Dissect Longitudinal Evolutionary Trajectories in Ovarian Cancer Patients Using Integrated Proteogenomics – PHRT
Dissect Longitudinal Evolutionary Trajectories in Ovarian Cancer Patients Using Integrated Proteogenomics
In the era of personalized medicine where we transition from organ-based diagnosis towards individual genetically-linked diseases, the tailoring of treatment in cancer is increasingly important. This is particularly true for adenocarcinomas of the gynaecological tract where novel treatment options are urgently needed. Our project aims to identify mechanisms of disease recurrence by using integrated proteogenomics in a matched and longitudinal patient cohort. Differences identified herein will gain valuable insights into disease progression with the opportunity to identify molecular signatures for future intervention.

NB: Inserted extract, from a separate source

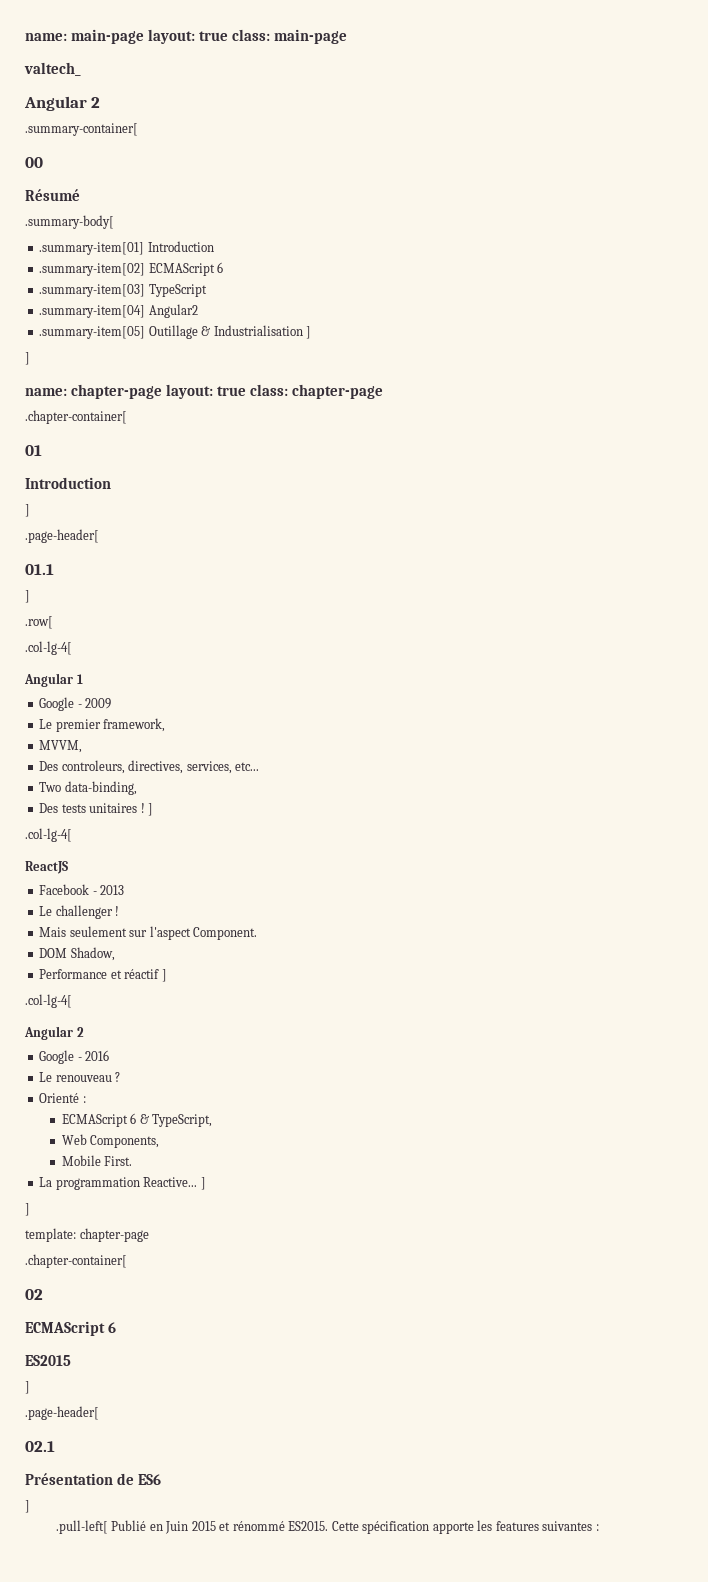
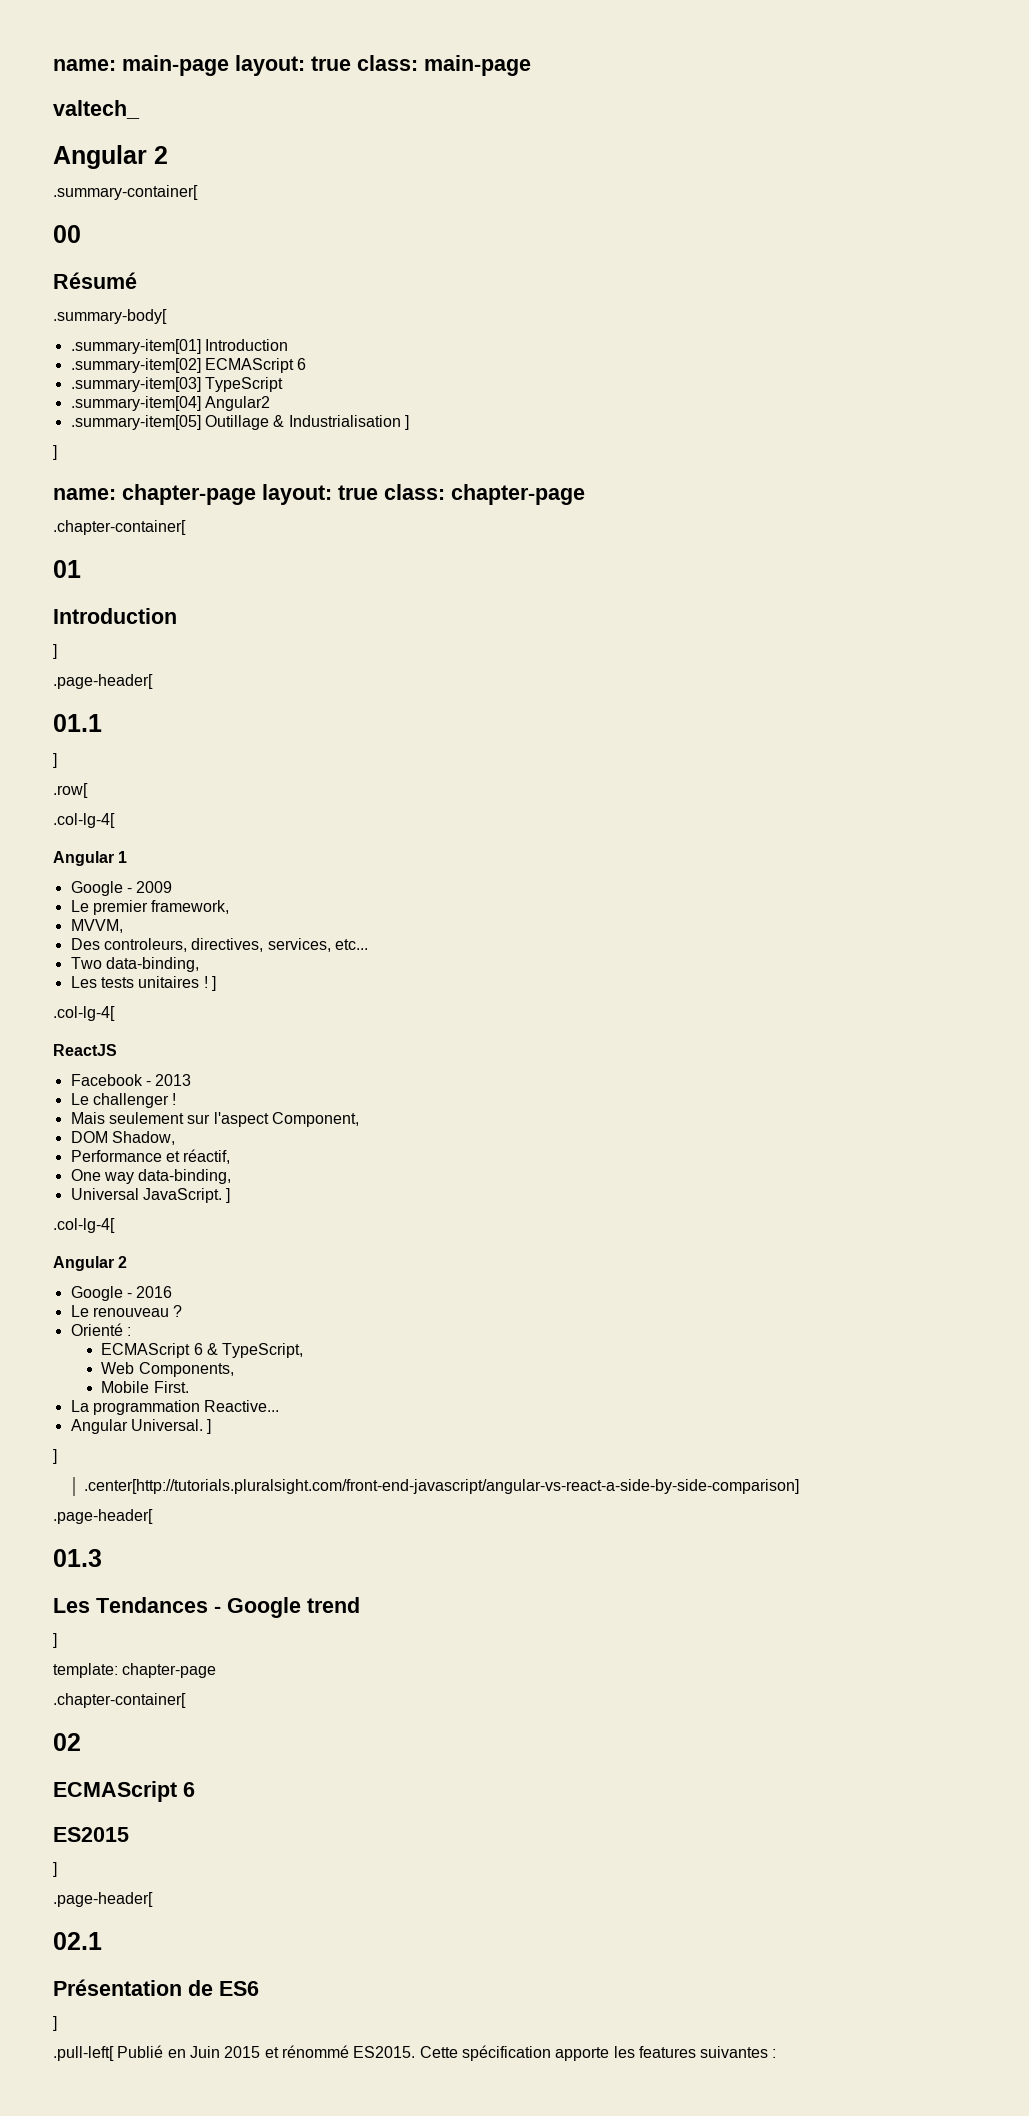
[39,803,59,813] Des -> [70,976,97,988] Les
[193,927,258,940] Component. -> [271,1112,359,1127] Component,
[124,969,160,979] réactif -> [183,1149,231,1164] [70,1169,232,1184] [70,1188,222,1203] réactif, // One way data-binding, // Universal JavaScript.
[200,1177,206,1190] [25,1203,30,1216] ] // ] -> [70,1419,212,1434] [53,1449,57,1464] [83,1479,799,1494] [53,1509,153,1524] [53,1549,102,1567] [53,1597,360,1618] [53,1633,57,1648] // Angular Universal. ] // ] // .center[http://tutorials.pluralsight.com/front-end-javascript/angular-vs-react-a-side-by-side-comparison] // .page-header[ // 01.3 // Les Tendances - Google trend // ]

The anticipated project utilizes a unique cohort comprising of high-quality cancer samples from different sites (tubo-ovarian, omentum, peritoneum, and ascites) and time points (primary diagnosis and recurrence) to gather proteogenomic data on cancer metastasis and disease recurrence. Exome sequencing combined with RNA sequencing and proteomics will allow to identify chemotherapy responders, mechanisms of disease recurrence and generate a comprehensive multi-omic data.
Gynaecological cancers, and in particular adenocarcinomas of the ovary, tube and peritoneum are aggressive malignant diseases with a poor overall survival. It is of importance to better understand the heterogeneity of this disease in order to identify personalized treatment options. Results obtained herein allow to improve discussions in molecular tumor boards and stratify patients as well as targeted treatment due to this molecular phenotype at each individual stage of the disease. Integration of proteomic measurements with genomics, protein complex disturbances caused by exome mutations and association between proteins and chromosomal instability could also lead to insights into how different copy-number alternations influence the proteome.
The treatment of malignant diseases has changed significantly with the appearance of diagnostic and targetable cancer markers in the last two decades. Despite remarkable advances in molecular medicine accompanied with advanced drug development, only a limited number of patients show a clear benefit from targeted therapies which is in particular true for aggressive high-grade ovarian cancer. Standard chemotherapy using Carboplatin and Paclitaxel is usually given either neoadjuvant before interval debulking or after initial maximal debulking surgery in the adjuvant setting. Additional drugs have been evaluated in clinical trials in the primary and recurrent maintenance treatment setting. There were also improvements on progression-free survival using anti-VEGF antibodies and PARP inhibitors, however, the underlying molecular signatures leading to disease recurrence remain to be elucidated and are of increasing debate nowadays.